Kaio Jorge Pinto Ramos (born 24 January 2002), known as Kaio Jorge () or simply Kaio, is a Brazilian professional footballer who plays as a striker for  club Juventus.

Club career

Santos
Born in Olinda, Pernambuco, Kaio joined Santos' under-11s in 2013. In November 2017, aged only 15, he was promoted to the under-20 squad.

On 21 September 2018, Kaio was promoted to the first-team by manager Cuca. He made his professional – and Série A – debut nine days later, coming on as a second-half substitute for Bruno Henrique in a 1–0 home defeat of Atlético Paranaense, becoming the sixth youngest to debut in Santos' history.

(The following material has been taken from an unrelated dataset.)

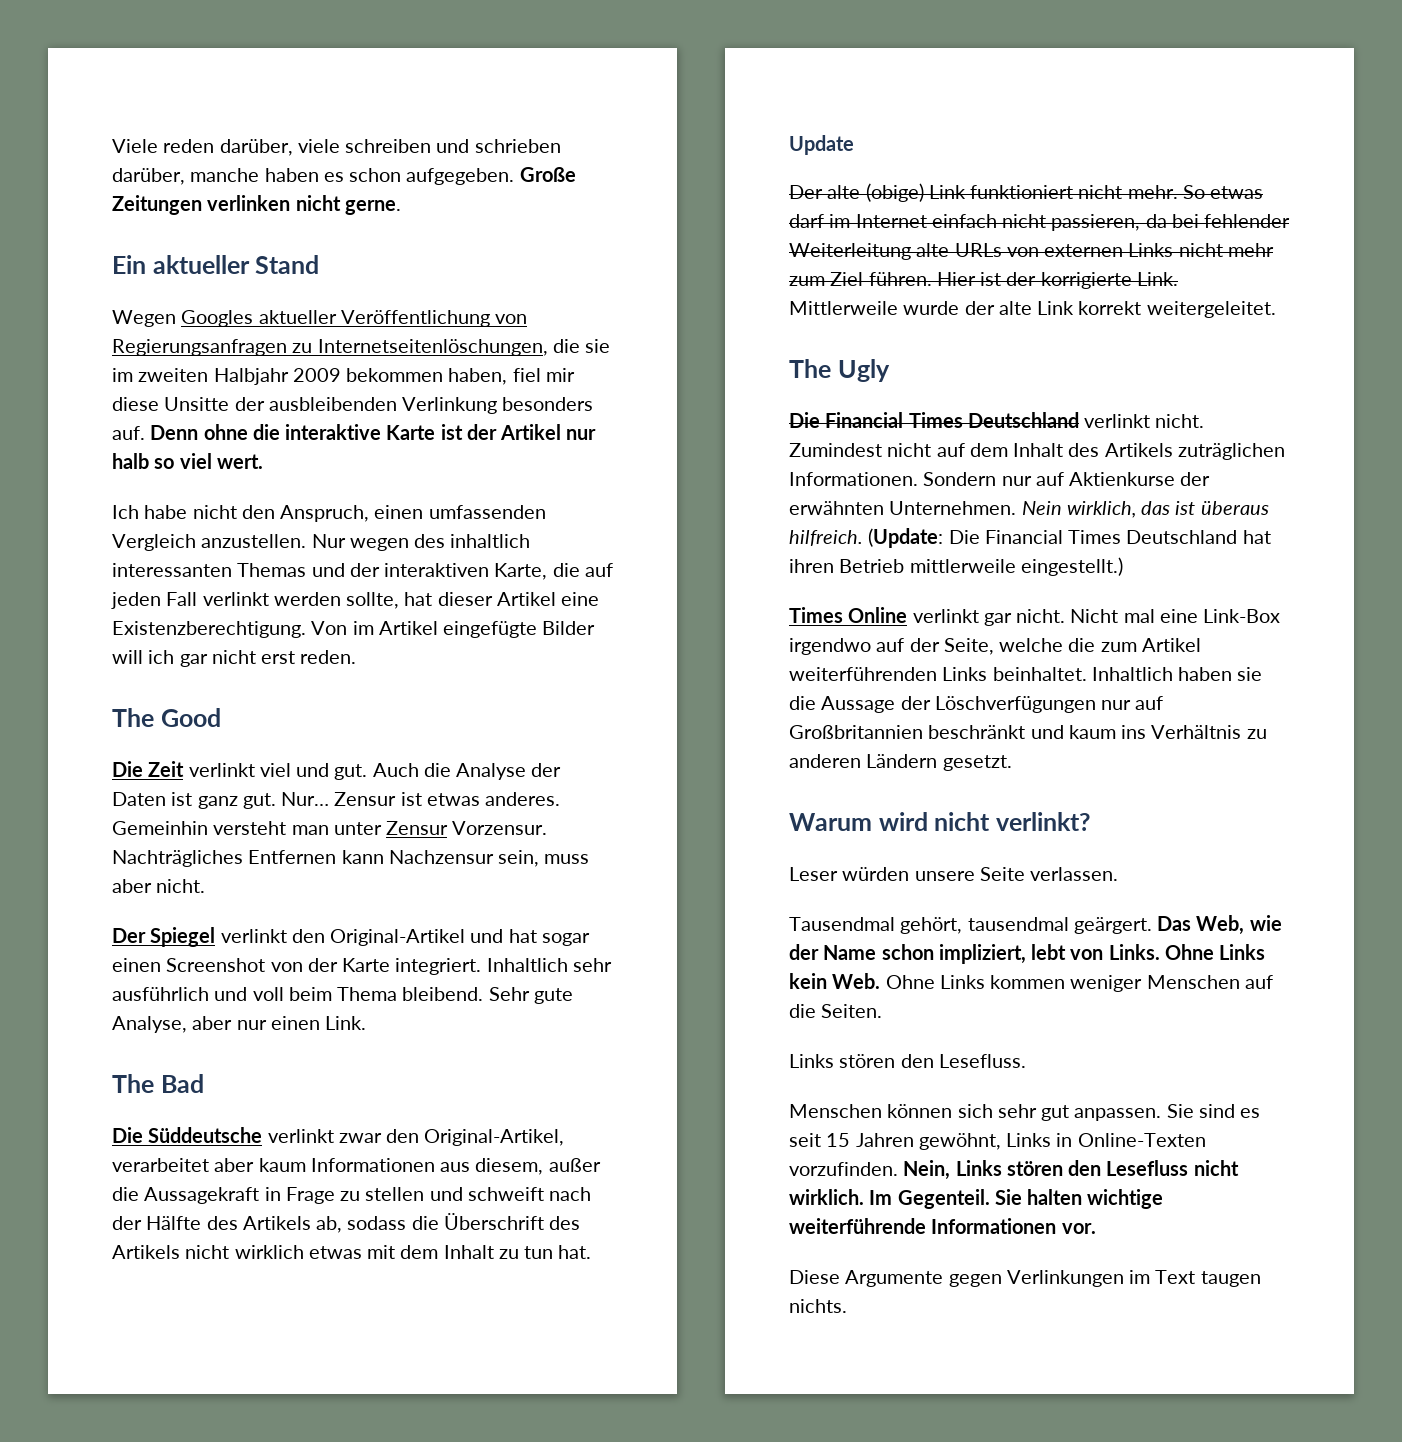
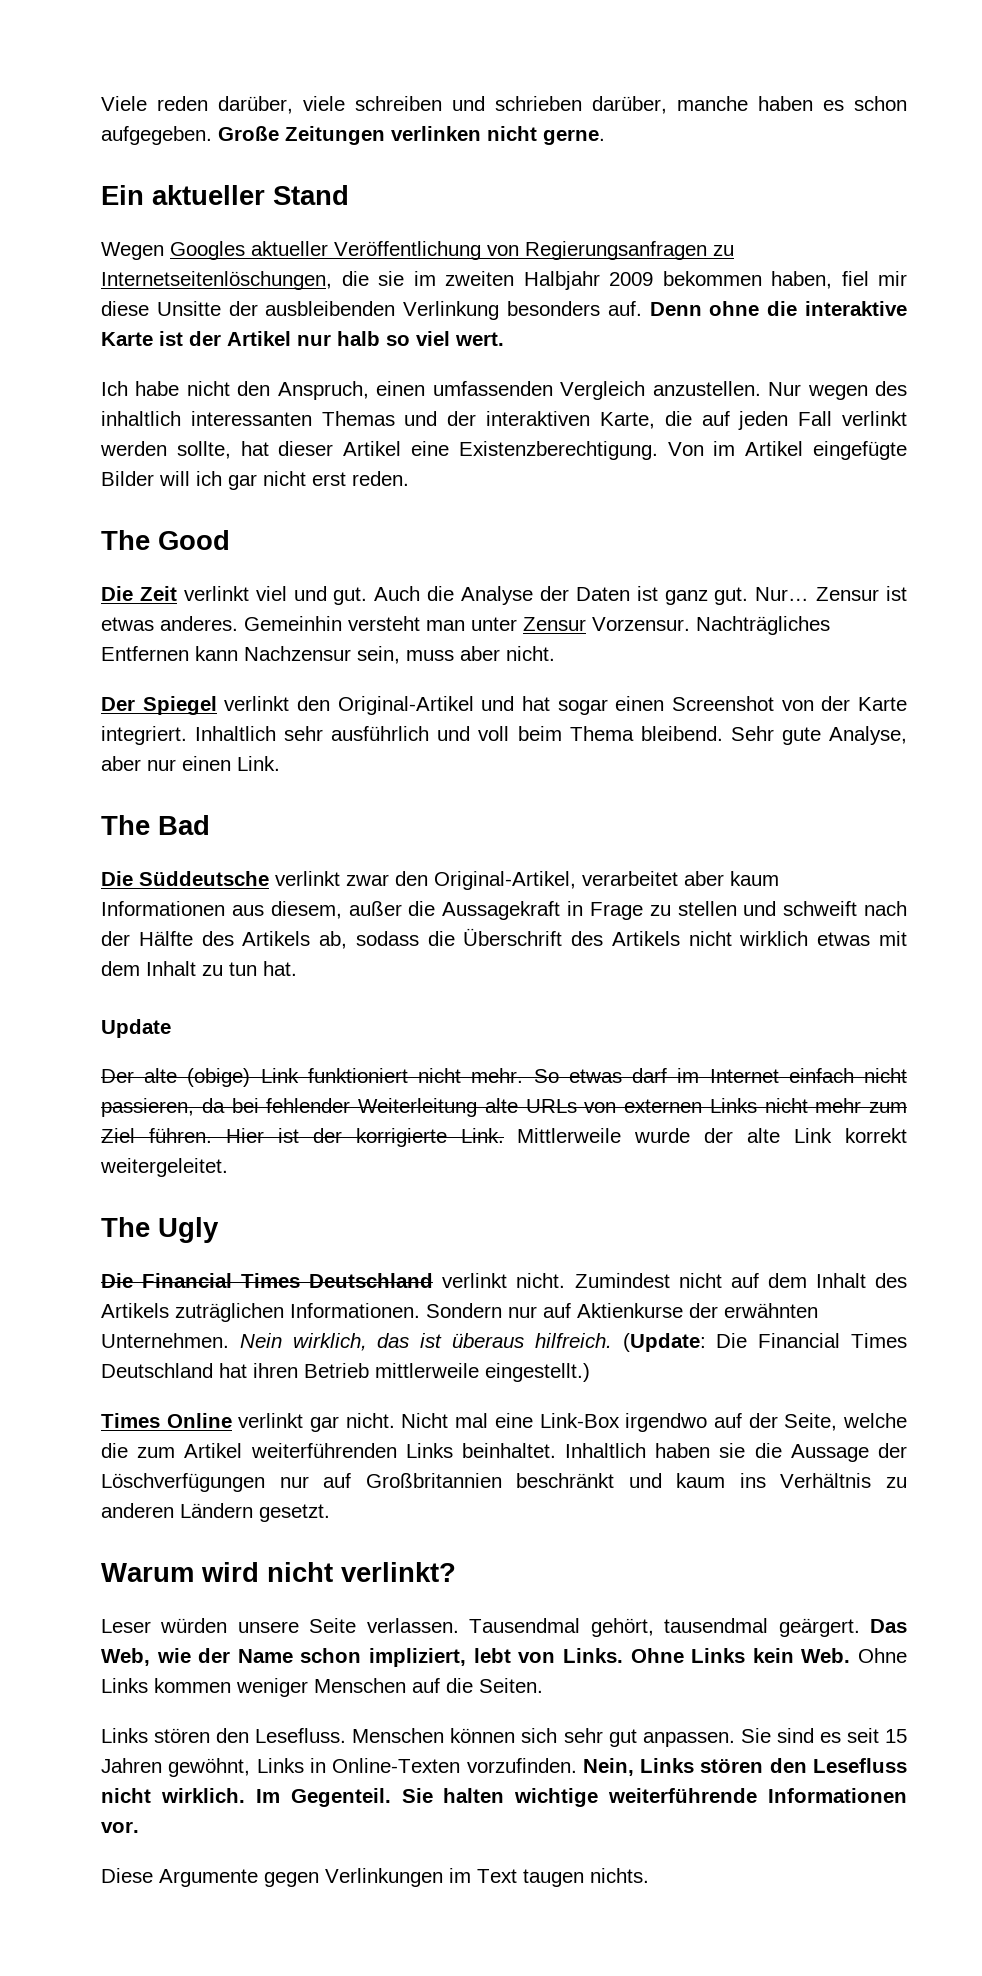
(1119, 874) // -> (459, 1625) none
(1026, 1061) // -> (347, 1735) none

On 11 January 2019, after lengthy negotiations, Kaio signed his first professional contract with the club, agreeing to a three-year deal. He scored his first goal for Peixe on 3 March of the following year, netting his team's second in a 2–1 Copa Libertadores away win against Defensa y Justicia; it was also his debut match in the competition.

Juventus
On 26 July 2021, Kaio reportedly agreed to a pre-contract with Italian side Juventus, effective as of 1 January. On 2 August, Santos announced an agreement with Juventus for his immediate transfer, with the Italian side paying a rumoured fee of €3 million. Juventus officially announced Kaio's transfer on 17 August, signing him on a five-year contract.

On 23 August, Kaio suffered a medium-grade injury to the rectus femoris. On 1 September, Kaio was excluded from Juventus' 23-man squad for the UEFA Champions League group stage. He played his first match since this injury (and the first one for Juventus) on 2 October, in a 1–0 away win against cross-city rivals Torino, coming on as substitute in the 89th minute.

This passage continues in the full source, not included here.